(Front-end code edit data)

[Start of section]

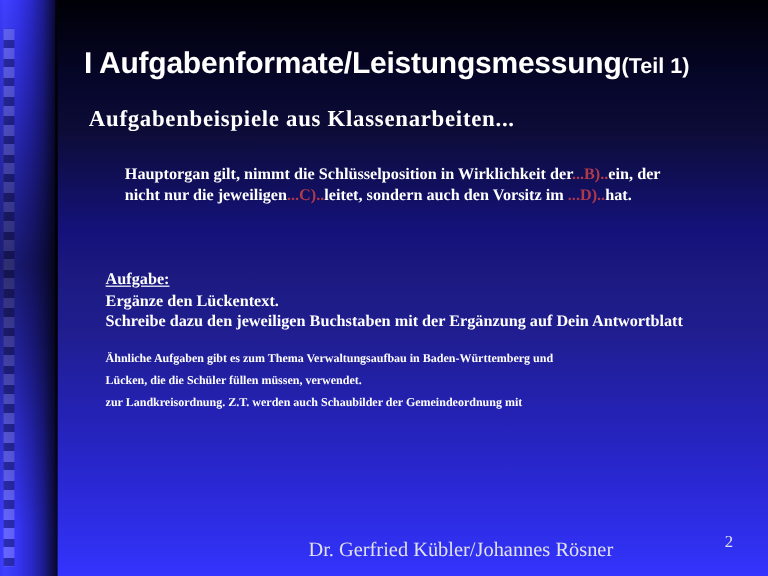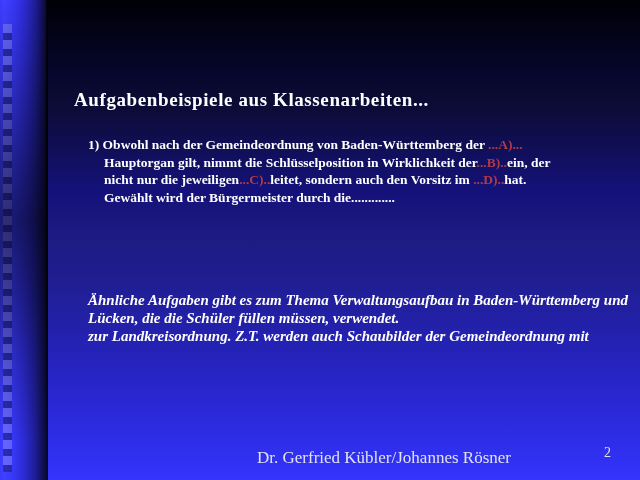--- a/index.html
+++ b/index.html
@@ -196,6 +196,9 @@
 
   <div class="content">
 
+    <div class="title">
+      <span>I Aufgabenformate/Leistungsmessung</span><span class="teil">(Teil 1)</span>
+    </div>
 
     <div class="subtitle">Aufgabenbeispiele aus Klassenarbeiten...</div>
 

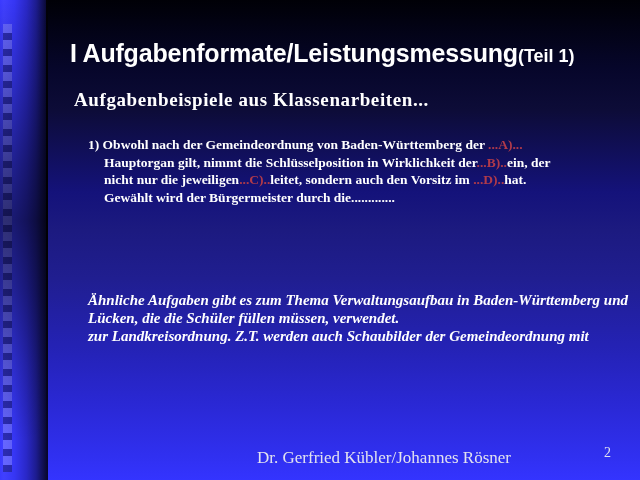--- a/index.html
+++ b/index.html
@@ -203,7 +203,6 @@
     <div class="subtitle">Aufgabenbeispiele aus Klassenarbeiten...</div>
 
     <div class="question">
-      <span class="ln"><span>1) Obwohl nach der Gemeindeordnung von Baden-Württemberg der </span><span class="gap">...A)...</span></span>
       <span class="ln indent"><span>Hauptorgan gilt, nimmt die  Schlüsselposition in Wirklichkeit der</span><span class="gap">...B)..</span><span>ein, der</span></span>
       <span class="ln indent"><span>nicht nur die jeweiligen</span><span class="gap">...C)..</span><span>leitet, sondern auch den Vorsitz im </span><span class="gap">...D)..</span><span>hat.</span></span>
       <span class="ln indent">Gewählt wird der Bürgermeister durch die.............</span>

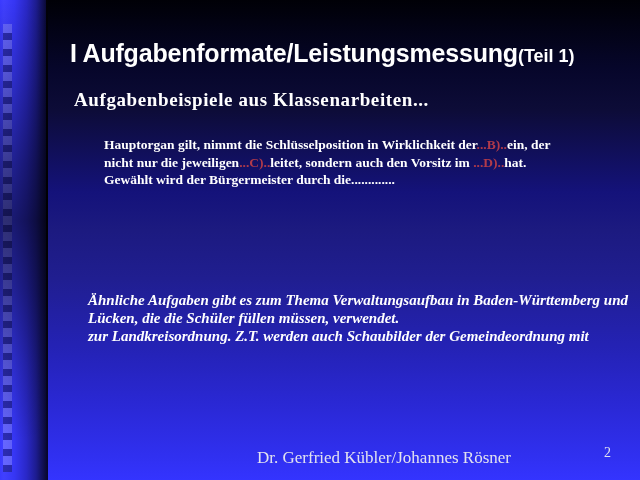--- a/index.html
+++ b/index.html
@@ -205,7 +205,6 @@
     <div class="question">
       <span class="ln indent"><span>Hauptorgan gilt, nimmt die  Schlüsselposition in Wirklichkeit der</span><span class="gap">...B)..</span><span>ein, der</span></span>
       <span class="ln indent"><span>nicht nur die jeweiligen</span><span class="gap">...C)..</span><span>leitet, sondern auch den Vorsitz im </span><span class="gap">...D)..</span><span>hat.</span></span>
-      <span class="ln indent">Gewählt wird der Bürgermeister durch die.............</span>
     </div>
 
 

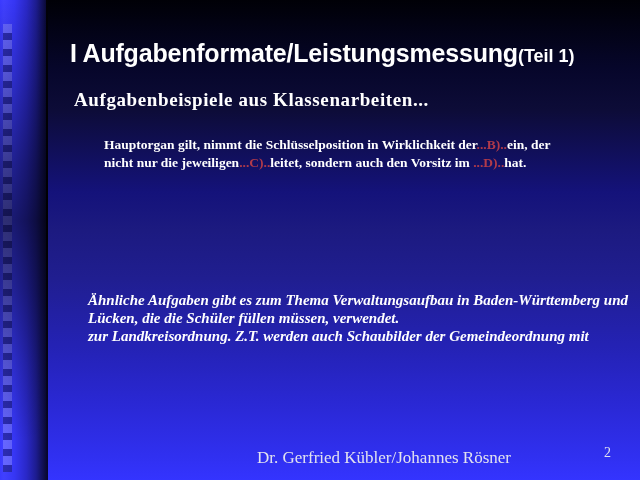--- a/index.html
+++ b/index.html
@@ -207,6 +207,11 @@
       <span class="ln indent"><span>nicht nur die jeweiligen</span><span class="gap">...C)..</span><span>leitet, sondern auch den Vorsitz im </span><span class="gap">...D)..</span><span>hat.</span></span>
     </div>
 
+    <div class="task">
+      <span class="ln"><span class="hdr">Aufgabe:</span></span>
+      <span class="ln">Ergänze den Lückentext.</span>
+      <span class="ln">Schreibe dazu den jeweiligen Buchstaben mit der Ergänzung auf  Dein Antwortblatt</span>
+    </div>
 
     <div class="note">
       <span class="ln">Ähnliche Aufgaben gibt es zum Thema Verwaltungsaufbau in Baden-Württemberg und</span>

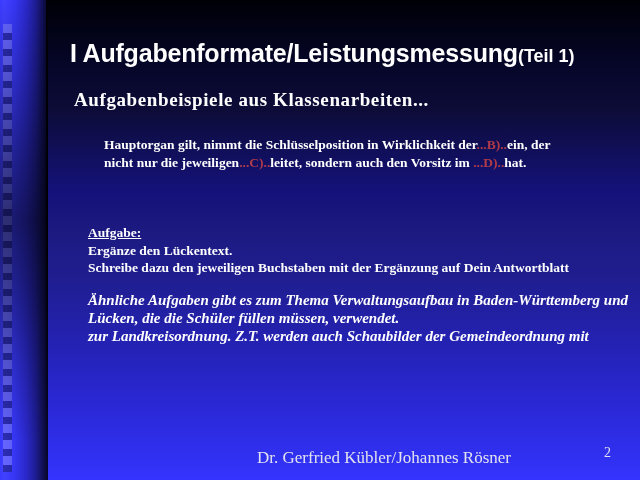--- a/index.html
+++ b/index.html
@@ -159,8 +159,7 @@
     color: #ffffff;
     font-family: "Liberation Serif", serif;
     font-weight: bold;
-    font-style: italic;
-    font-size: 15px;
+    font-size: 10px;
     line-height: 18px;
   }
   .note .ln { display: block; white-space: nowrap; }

[End of section]
[Start of section]

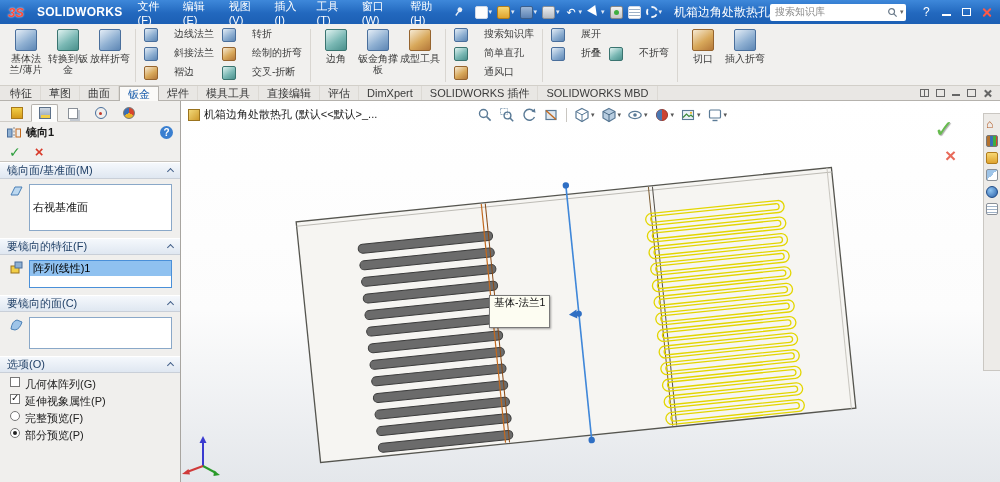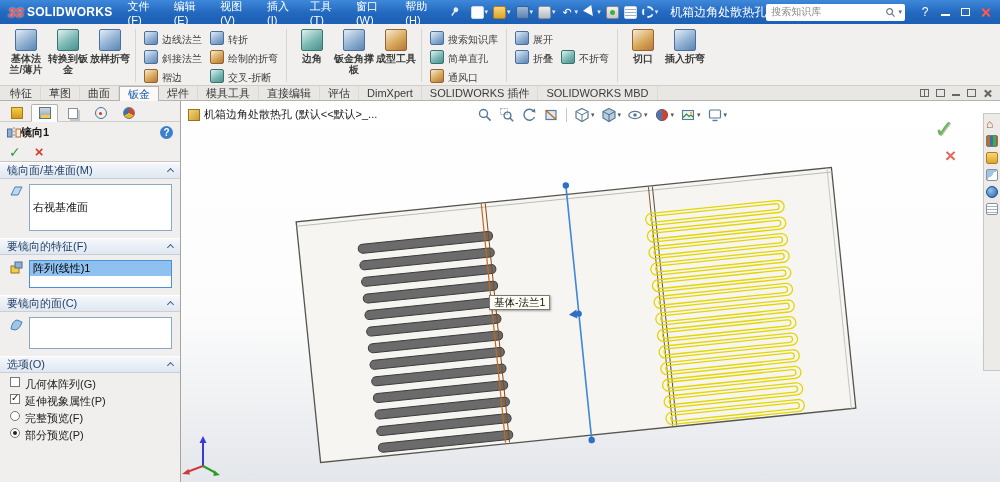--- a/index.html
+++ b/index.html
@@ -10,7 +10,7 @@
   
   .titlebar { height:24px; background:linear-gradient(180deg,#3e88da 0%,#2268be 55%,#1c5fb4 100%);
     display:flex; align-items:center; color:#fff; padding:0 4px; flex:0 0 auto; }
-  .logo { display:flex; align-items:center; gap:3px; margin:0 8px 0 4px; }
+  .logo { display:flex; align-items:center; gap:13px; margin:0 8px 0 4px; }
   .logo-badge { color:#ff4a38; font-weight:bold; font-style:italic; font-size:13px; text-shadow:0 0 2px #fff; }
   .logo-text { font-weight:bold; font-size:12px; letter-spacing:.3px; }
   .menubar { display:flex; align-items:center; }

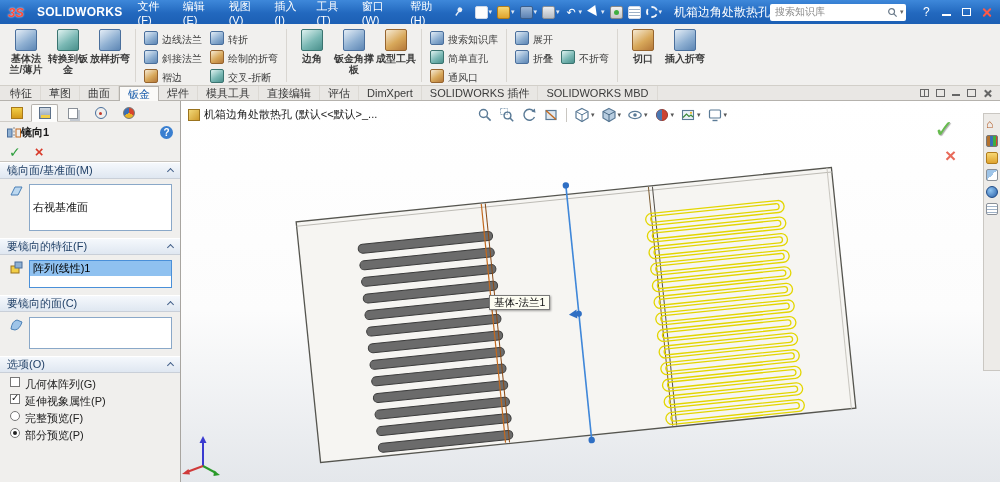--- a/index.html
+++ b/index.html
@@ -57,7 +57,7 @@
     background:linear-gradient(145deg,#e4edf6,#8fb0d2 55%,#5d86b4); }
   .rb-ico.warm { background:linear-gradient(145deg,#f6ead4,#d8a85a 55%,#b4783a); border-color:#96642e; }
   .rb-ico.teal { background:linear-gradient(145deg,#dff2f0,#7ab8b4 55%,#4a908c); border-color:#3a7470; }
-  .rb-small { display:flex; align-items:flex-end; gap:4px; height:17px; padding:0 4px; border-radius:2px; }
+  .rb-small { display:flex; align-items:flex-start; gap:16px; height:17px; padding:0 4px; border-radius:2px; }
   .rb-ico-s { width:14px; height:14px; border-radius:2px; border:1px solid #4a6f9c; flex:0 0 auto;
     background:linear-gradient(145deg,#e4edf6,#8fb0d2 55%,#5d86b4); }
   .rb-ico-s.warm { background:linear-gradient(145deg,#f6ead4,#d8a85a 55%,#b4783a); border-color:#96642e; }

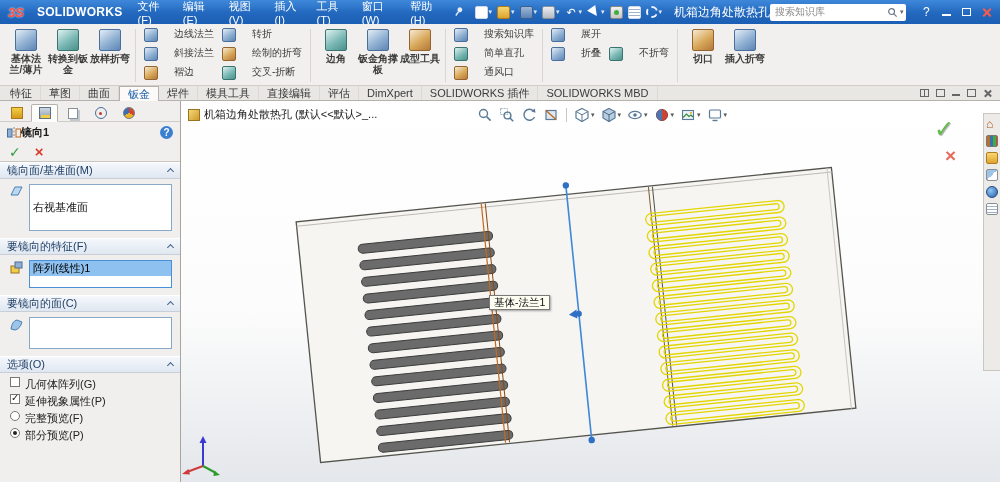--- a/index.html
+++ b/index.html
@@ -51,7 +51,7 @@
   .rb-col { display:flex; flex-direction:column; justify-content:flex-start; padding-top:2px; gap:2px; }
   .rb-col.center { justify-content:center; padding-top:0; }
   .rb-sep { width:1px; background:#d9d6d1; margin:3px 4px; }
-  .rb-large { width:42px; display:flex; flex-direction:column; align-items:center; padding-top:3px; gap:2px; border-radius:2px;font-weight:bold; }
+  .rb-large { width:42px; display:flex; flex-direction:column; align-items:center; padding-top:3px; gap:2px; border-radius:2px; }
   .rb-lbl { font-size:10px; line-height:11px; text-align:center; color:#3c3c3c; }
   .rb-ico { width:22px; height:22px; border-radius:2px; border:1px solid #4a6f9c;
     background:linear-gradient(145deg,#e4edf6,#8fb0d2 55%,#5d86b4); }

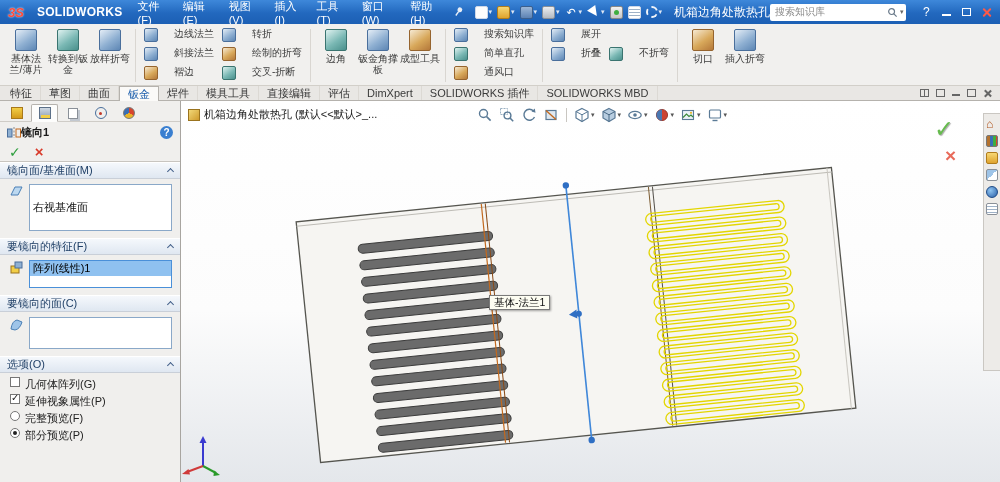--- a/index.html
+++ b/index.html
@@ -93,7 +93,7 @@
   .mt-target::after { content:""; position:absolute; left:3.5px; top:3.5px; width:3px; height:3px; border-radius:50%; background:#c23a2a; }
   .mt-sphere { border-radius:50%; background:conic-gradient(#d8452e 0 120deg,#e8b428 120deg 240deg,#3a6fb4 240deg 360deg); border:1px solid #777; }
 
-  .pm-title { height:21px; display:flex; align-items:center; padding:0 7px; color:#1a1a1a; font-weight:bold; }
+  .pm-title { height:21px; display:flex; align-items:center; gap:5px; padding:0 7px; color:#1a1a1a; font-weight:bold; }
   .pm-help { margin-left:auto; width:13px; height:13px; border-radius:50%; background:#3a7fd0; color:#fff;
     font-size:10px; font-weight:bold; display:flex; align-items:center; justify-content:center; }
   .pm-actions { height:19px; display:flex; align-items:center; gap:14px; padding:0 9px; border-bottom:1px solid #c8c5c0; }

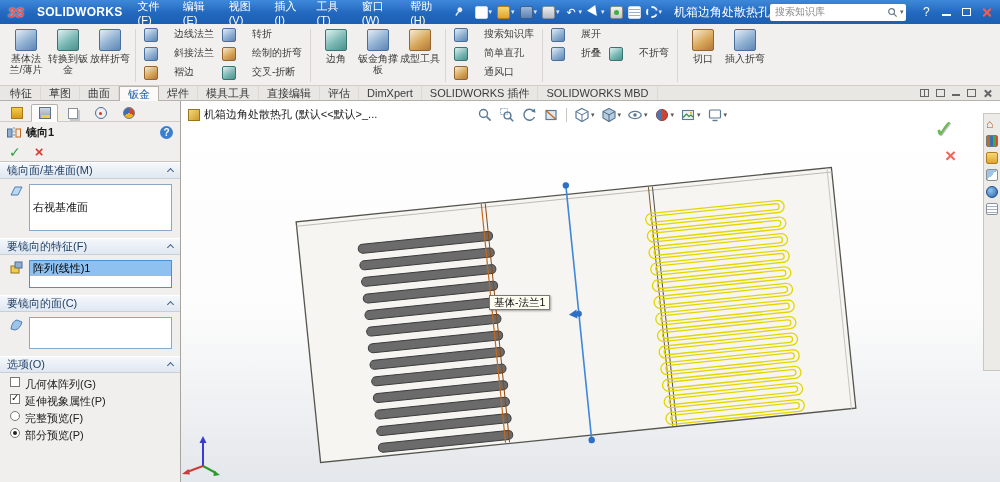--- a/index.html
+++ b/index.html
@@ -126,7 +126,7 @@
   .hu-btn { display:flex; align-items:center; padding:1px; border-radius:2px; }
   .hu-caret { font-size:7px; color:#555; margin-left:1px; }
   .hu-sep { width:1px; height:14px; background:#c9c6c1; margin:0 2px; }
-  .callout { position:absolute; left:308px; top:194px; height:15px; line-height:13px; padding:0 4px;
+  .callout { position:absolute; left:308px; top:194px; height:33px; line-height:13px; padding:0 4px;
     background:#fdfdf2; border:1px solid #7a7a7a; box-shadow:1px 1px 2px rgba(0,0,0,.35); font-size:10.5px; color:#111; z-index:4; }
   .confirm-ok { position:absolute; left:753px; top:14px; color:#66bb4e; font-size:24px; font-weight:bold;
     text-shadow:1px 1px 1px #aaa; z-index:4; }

[End of section]

* [REQUIRED ACTION]
Within the entries above, find every line where the string "wird" occurs, and copy it.

* [YOUR SOLUTION]
       <span class="ln indent">Gewählt wird der Bürgermeister durch die.............</span>
-      <span class="ln indent">Gewählt wird der Bürgermeister durch die.............</span>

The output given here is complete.